Search code examples
cfilegcciostdio

Read a text file into an array in plain C


Is there a way to read a text file into a one dimensional array in plain C? Here's what I tried (I am writing hangman):

int main() {
    printf("Welcome to hangman!");

    char buffer[81];
    FILE *dictionary;
    int random_num;
    int i;
    char word_array[80368];

    srand ( time(NULL) );

    random_num = rand() % 80368 + 1;
    dictionary = fopen("dictionary.txt", "r");

    while (fgets(buffer, 80, dictionary) != NULL){
        printf(buffer); //just to make sure the code worked;
        for (i = 1; i < 80368; i++) {
            word_array[i] = *buffer;
        }
    }

    printf("%s, \n", word_array[random_num]);
    return 0;
}

What's wrong here?


Solution

  • Try changing a couple of things;

    First; you're storing a single char. word_array[i] = *buffer; means to copy a single character (the first one on the line/in the buffer) into each (and every) single-char slot in word_array.

    Secondly, your array will hold 80K characters, not 80K words. Assuming that that's the length of your dictionary file, you can't fit it all in there using that loop.

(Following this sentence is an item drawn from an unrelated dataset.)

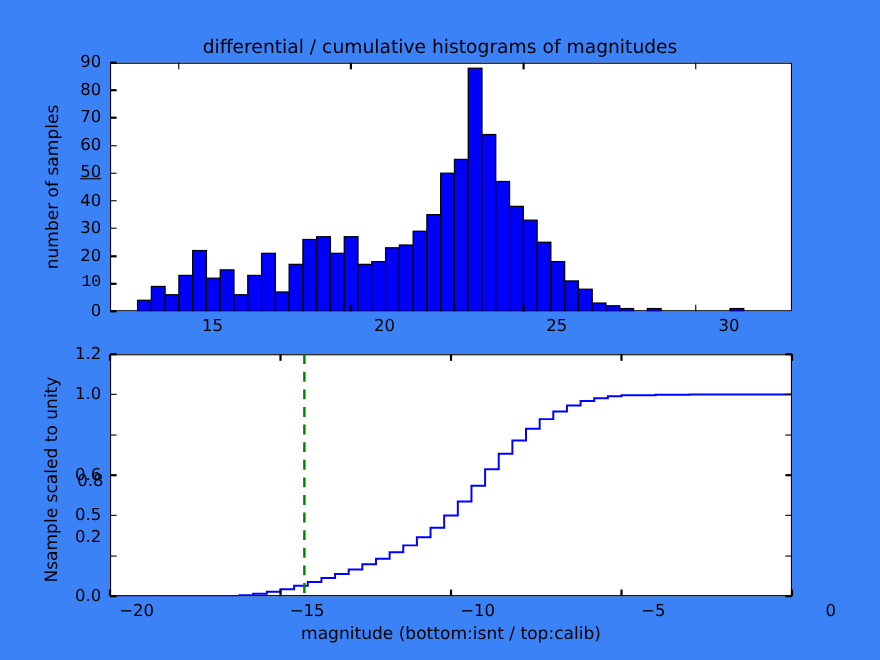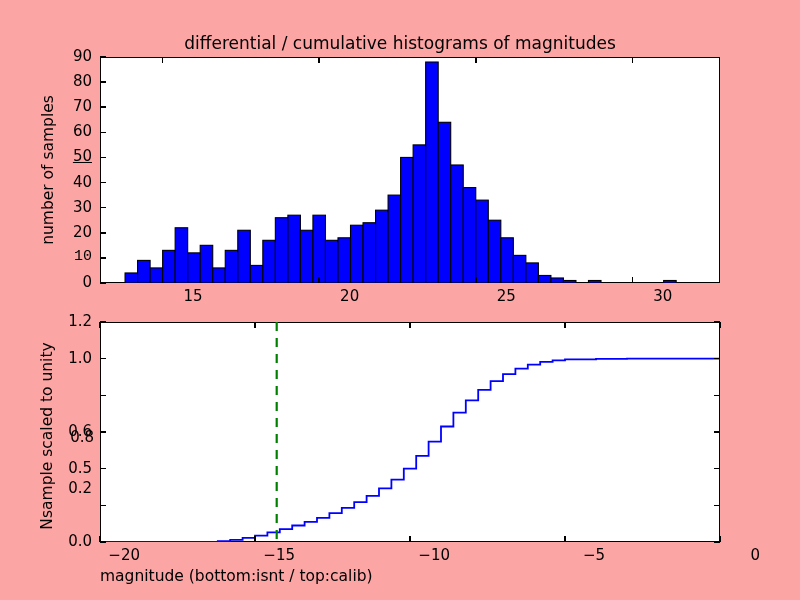"differential / cumulative histograms of" #fig { background: #fca5a5 -> #3b82f6 }
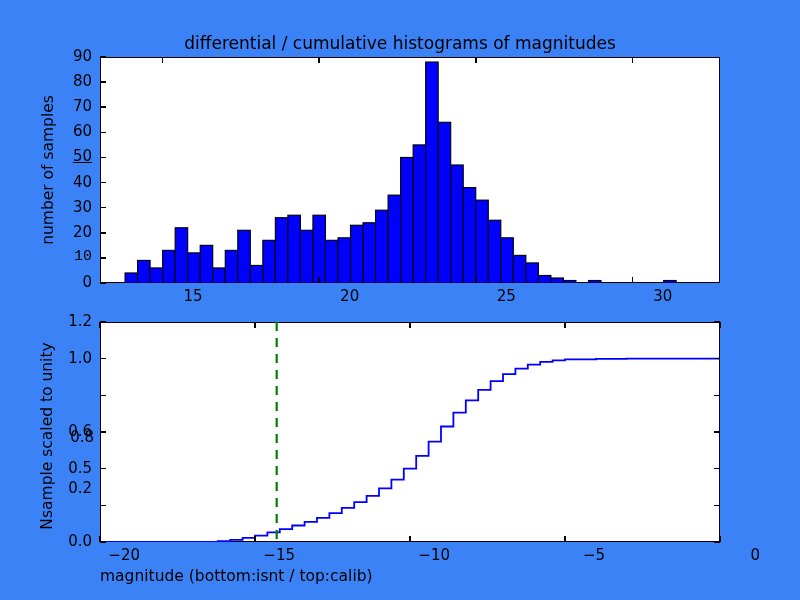"magnitude (bottom:isnt / top:calib)" .xlabel { text-align: none -> center }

    I'm assuming you have 80,368 words in your dictionary file. That's about 400,000 words less than /usr/share/dict/words on my workstation, though, but sounds like a reasonable size for hangman…

    If you want a one-dimensional array intentionally, for some reason, you'll have to do one of three things:

    • pretend you're on a mainframe, and use 80 chars for every word:

        char word_array[80368 * 80];
      
      memcpy (&(word_array[80 * i]), buffer, 80);
      
    • create a parallel array with indices to the start of each line in a huge buffer

         int last_char = 0;
         char* word_start[80368];
         char word_array[80368 * 80];
         for ( … i++ ) {
             memcpy (&word_array[last_char], buffer, strlen(buffer));
             word_start[i] = last_char;
             last_char += strlen(buffer);
         }
      
    • switch to using an array of pointers to char, one word per slot.

        char* word_array[80368];
      
        for (int i = 0; i < 80368, i++) {
             fgets (buffer, 80, dictionary);
             word_array[i] = strdup (buffer);
        }
      

    I'd recommend the latter, as otherwise you have to guess at the max size or waste a lot of RAM while reading. (If your average word length is around 4-5 chars, as in English, you're on average wasting 75 bytes per word.)

    I'd also recommend dynamically allocating the word_array:

       int max_word = 80368;
       char** word_array = malloc (max_word * sizeof (char*));
    

    … which can lead you to a safer read, if your dictionary size ever were to change:

       int i = 0;
       while (1) {
            /* If we've exceeded the preset word list size, increase it. */
            if ( i > max_word ) {
                max_word *= 1.2; /* tunable arbitrary value */
                word_array = realloc (word_array, max_word * sizeof(char*));
            }
            /* Try to read a line, and… */
            char* e = fgets (buffer, 80, dictionary);
            if (NULL == e) { /* end of file */
                /* free any unused space */
                word_array = realloc (word_array, i * sizeof(char*));
                /* exit the otherwise-infinite loop */
                break;
            } else {
                /* remove any \r and/or \n end-of-line chars */
                for (char *s = &(buffer[0]); s < &(buffer[80]); ++s) {
                   if ('\r' == *s || '\n' == *s || '\0' == *s) {
                      *s = '\0'; break;
                   }
                }
                /* store a copy of the word, only, and increment the counter.
                 * Note that `strdup` will only copy up to the end-of-string \0,
                 * so you will only allocate enough memory for actual word
                 * lengths, terminal \0's, and the array of pointers itself. */
                *(word_array + i++) = strdup (buffer);
            }
        }
        /* when we reach here, word_array is guaranteed to be the right size */
        random = rand () % max_word;
        printf ("random word #%d: %s\n", random, *(word_array + random));
    

    Sorry, this is posted in an hurry, so I haven't tested the above. Caveat emptor.